La grammaire en action(s)

Télécom ci, Telecom ça !

< mardi 4 novembre 1997 >
Chronique

L'avouerons-nous ? Nous ne faisons pas partie des quatre millions de Français qui, il y a quelque quinze jours, se sont rués — pour leur plus grand profit, semble-t-il — sur les titres France Télécom. Ce n'est pourtant pas faute d'avoir repéré l'affiche qui annonçait cette privatisation à grand renfort de perspectives alléchantes. Seulement voilà : vous ergotez sur la forme, soucieux que vous êtes d'alimenter votre rubrique, et le fond vous échappe. Un grammairien, c'est dit, ne fera jamais fortune ! Et qu'est-ce qui a bien pu, on vous le demande, le détourner ainsi de l'essentiel ? Tout simplement le slogan qui barrait l'affiche en question : « Vous, nous, on peut tous devenir actionnaire ! » Problème intéressant s'il en est que cet accord de l'attribut après on, et à propos duquel nos lecteurs ne cessent de nous interroger. Profitons donc de l'aubaine pour rappeler ici que quand on joue effectivement son rôle de pronom indéfini, c'est-à-dire chaque fois qu'il désigne un agent humain dont on ignore l'identité, l'attribut est au genre et au nombre indifférenciés, à savoir au masculin singulier : « On est venu crever les pneus de ma voiture cette nuit. » Quand, en revanche, ce on ne fait que se substituer, dans la langue familière surtout, à un pronom tel que nous ; à plus forte raison quand, dans le voisinage, un mot renseigne sur le nombre (ici tous), plus personne ou presque ne s'oppose à ce que l'attribut s'aligne sur le genre et le nombre des objets désignés  : « On peut tous devenir actionnaires » n'aurait guère choqué que l'Académie, laquelle ne s'est jusqu'ici résignée que du bout du bicorne à cette union contre nature... grammaticale.

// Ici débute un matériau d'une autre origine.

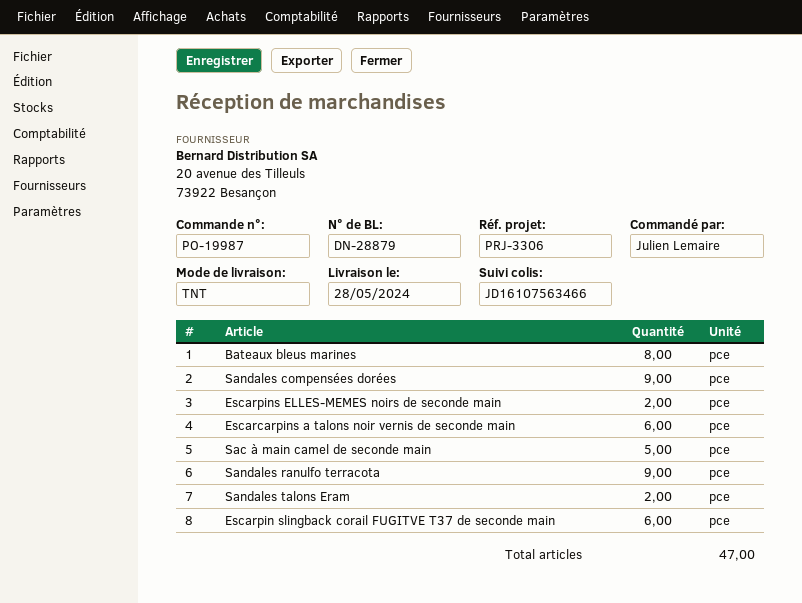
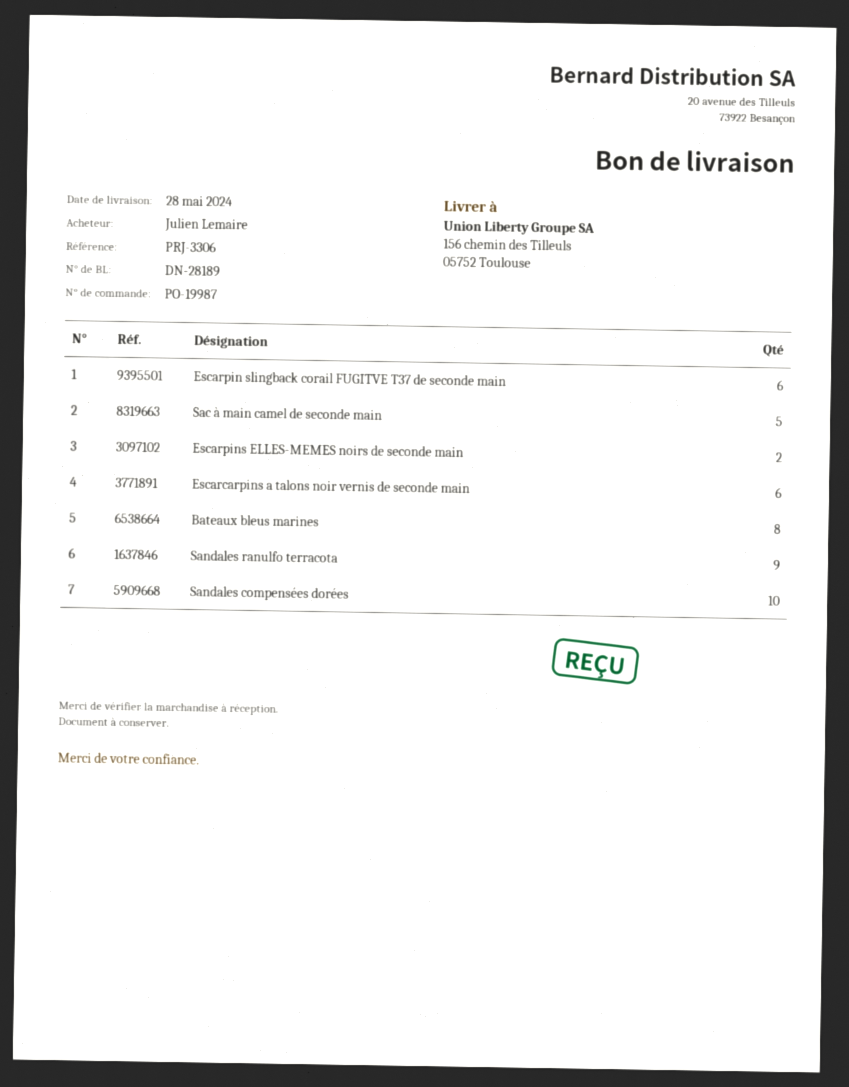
delivery note number: DN-28879 -> DN-28189
Sandales compensées dorées: 9 -> 10
Sandales talons Eram: 2 -> none

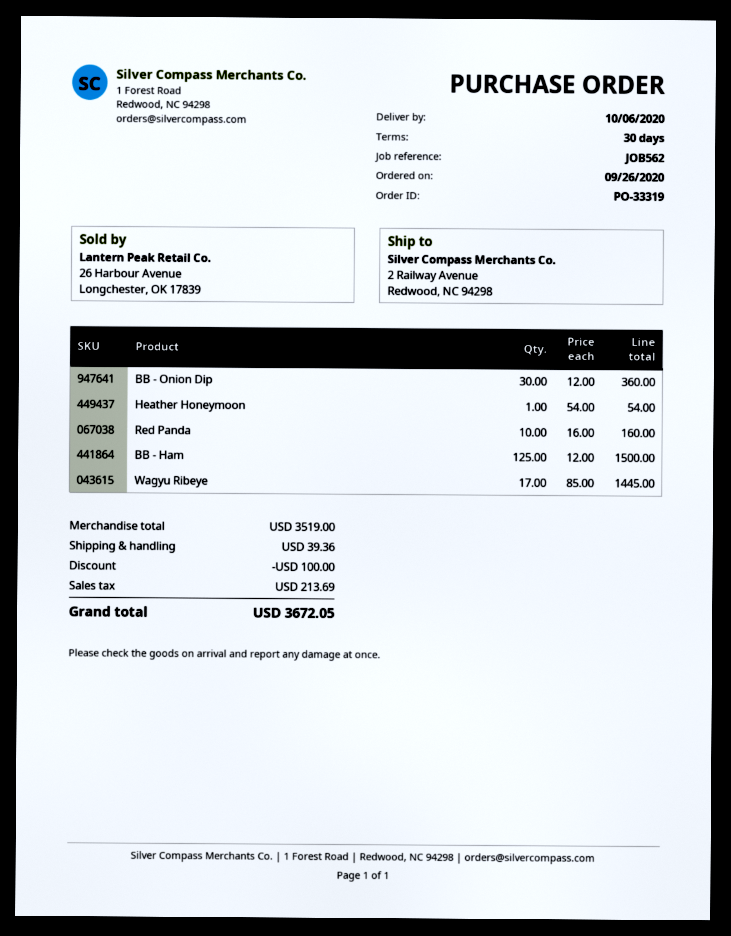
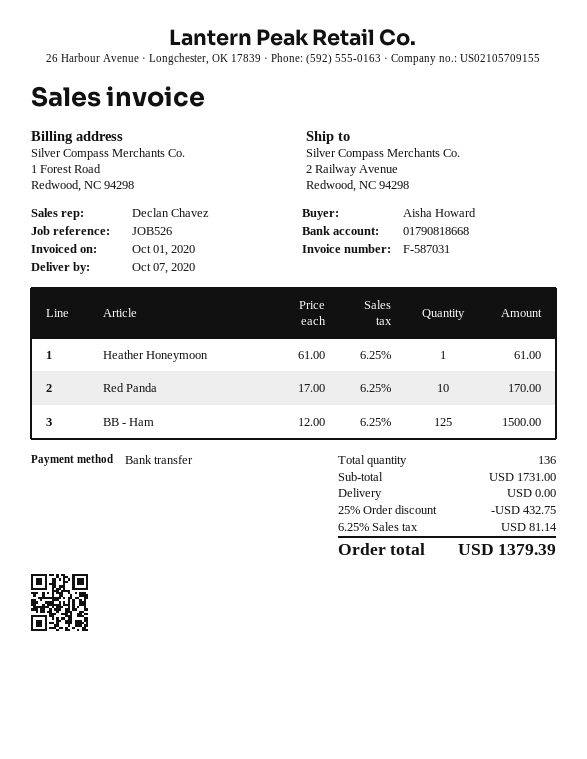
delivery date: 2020-10-06 -> 2020-10-07
reference: JOB562 -> JOB526
BB - Onion Dip: 30 x 12.00 = 360.00 -> none
Heather Honeymoon: 1 x 54.00 = 54.00 -> 1 x 61.00 = 61.00
Red Panda: 10 x 16.00 = 160.00 -> 10 x 17.00 = 170.00
Wagyu Ribeye: 17 x 85.00 = 1445.00 -> none
subtotal: 3519.00 -> 1731.00
discount: 100.00 -> 432.75
shipping: 39.36 -> 0.00
tax: 213.69 -> 81.14
total: 3672.05 -> 1379.39

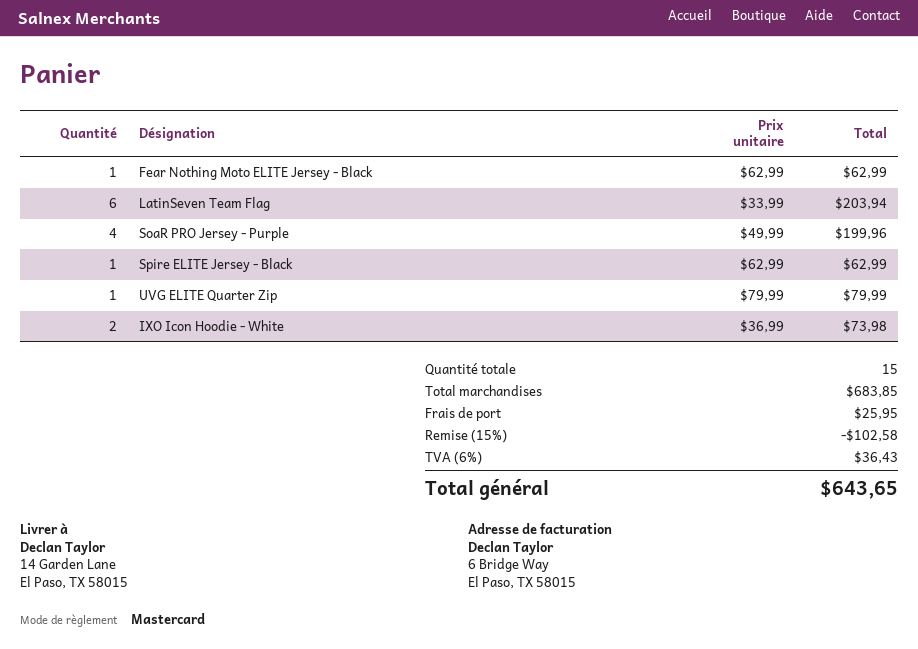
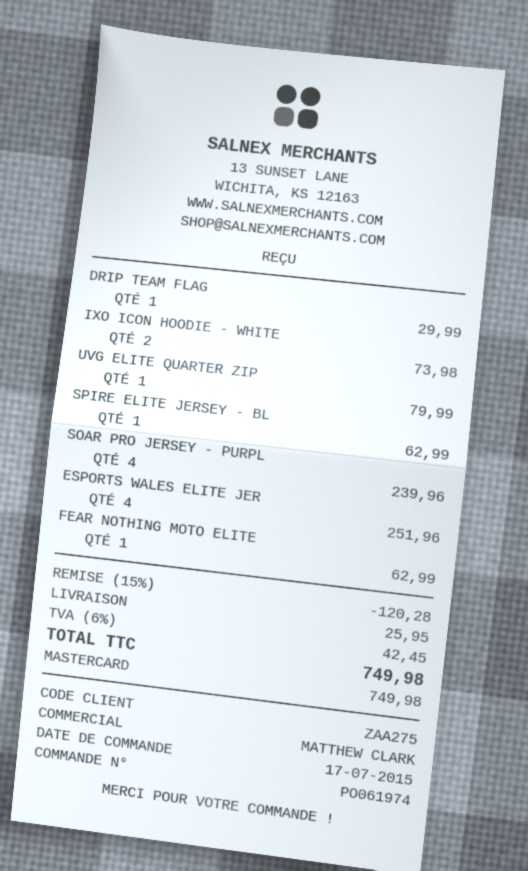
LatinSeven Team Flag: 6 for 203.94 -> none
SoaR PRO Jersey - Purple: 4 for 199.96 -> 4 for 239.96
DRIP TEAM FLAG: none -> 1 for 29.99
ESPORTS WALES ELITE JER: none -> 4 for 251.96
discount: 15% = 102.58 -> 15% = 120.28
tax: 6% = 36.43 -> 6% = 42.45
total: 643.65 -> 749.98

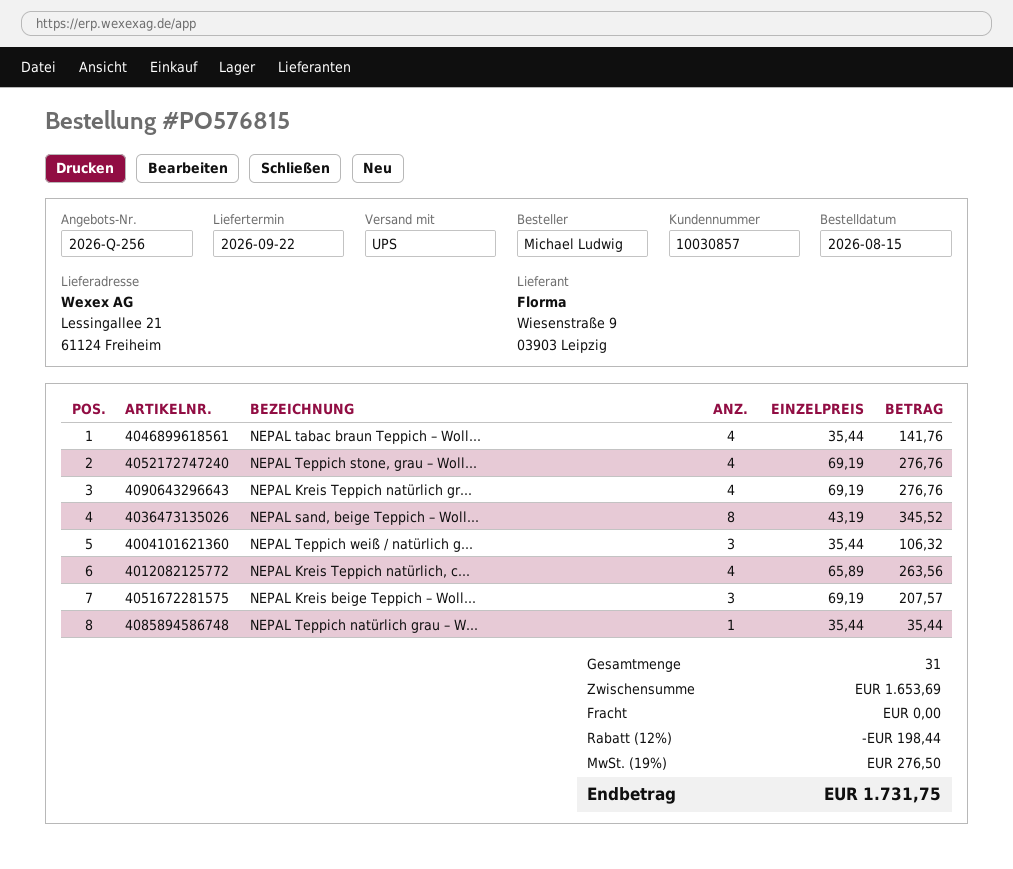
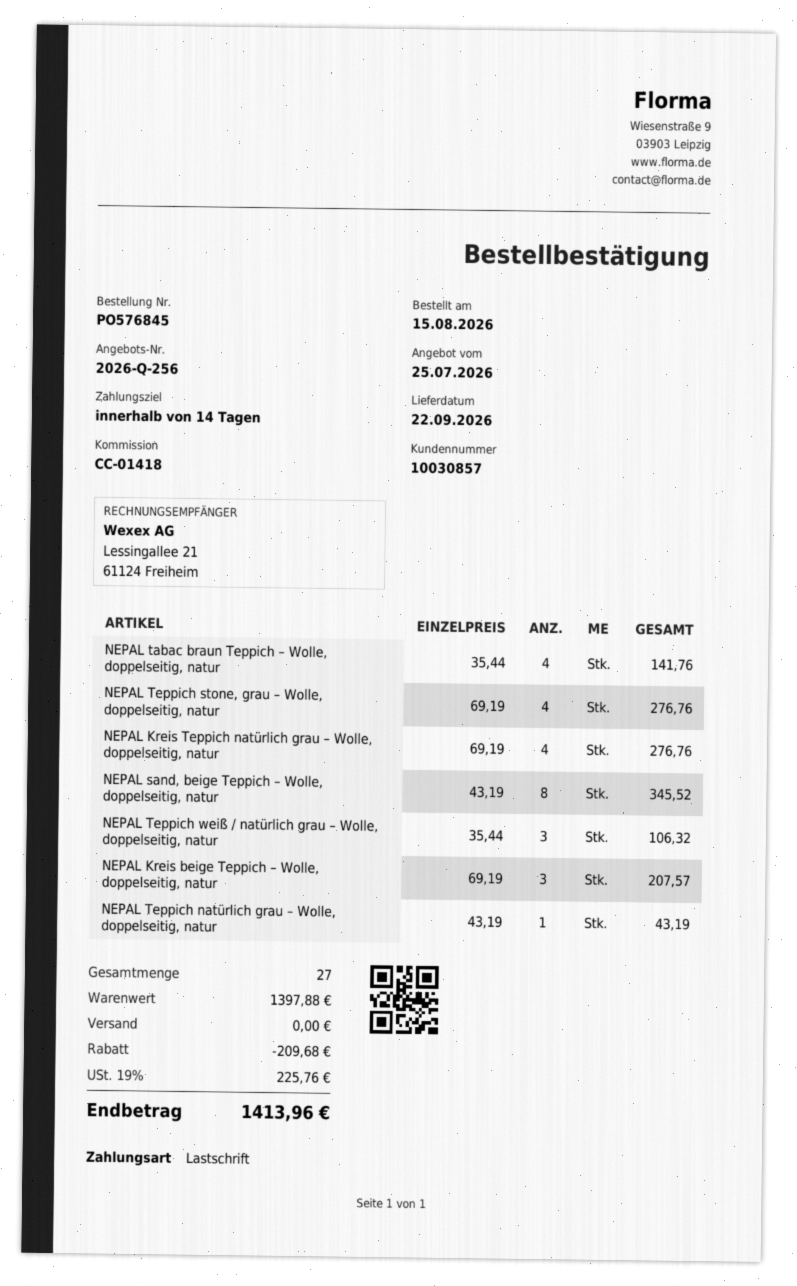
order number: PO576815 -> PO576845
NEPAL Kreis Teppich natürlich, c...: 4 x 65.89 = 263.56 -> none
NEPAL Teppich natürlich grau – W...: 1 x 35.44 = 35.44 -> 1 x 43.19 = 43.19
total quantity: 31 -> 27
subtotal: 1653.69 -> 1397.88
discount: 198.44 -> 209.68
tax: 19% = 276.50 -> 19% = 225.76
total: 1731.75 -> 1413.96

Mais dame ! Il ne sera pas dit que seuls les collègues de la Poste ont des lettres... Plût au ciel que la direction de France Télécom eût fait preuve de la même orthodoxie dans le choix d'un logo dont les accents, pour faire plus anglo-saxon sans doute, semblent bien avoir été remisés sur liste rouge. Comme dirait Sardou : « Ne les appelez plus jamais France Télécom ; à France Télécom, ils ont laissé tomber... mes accents ! »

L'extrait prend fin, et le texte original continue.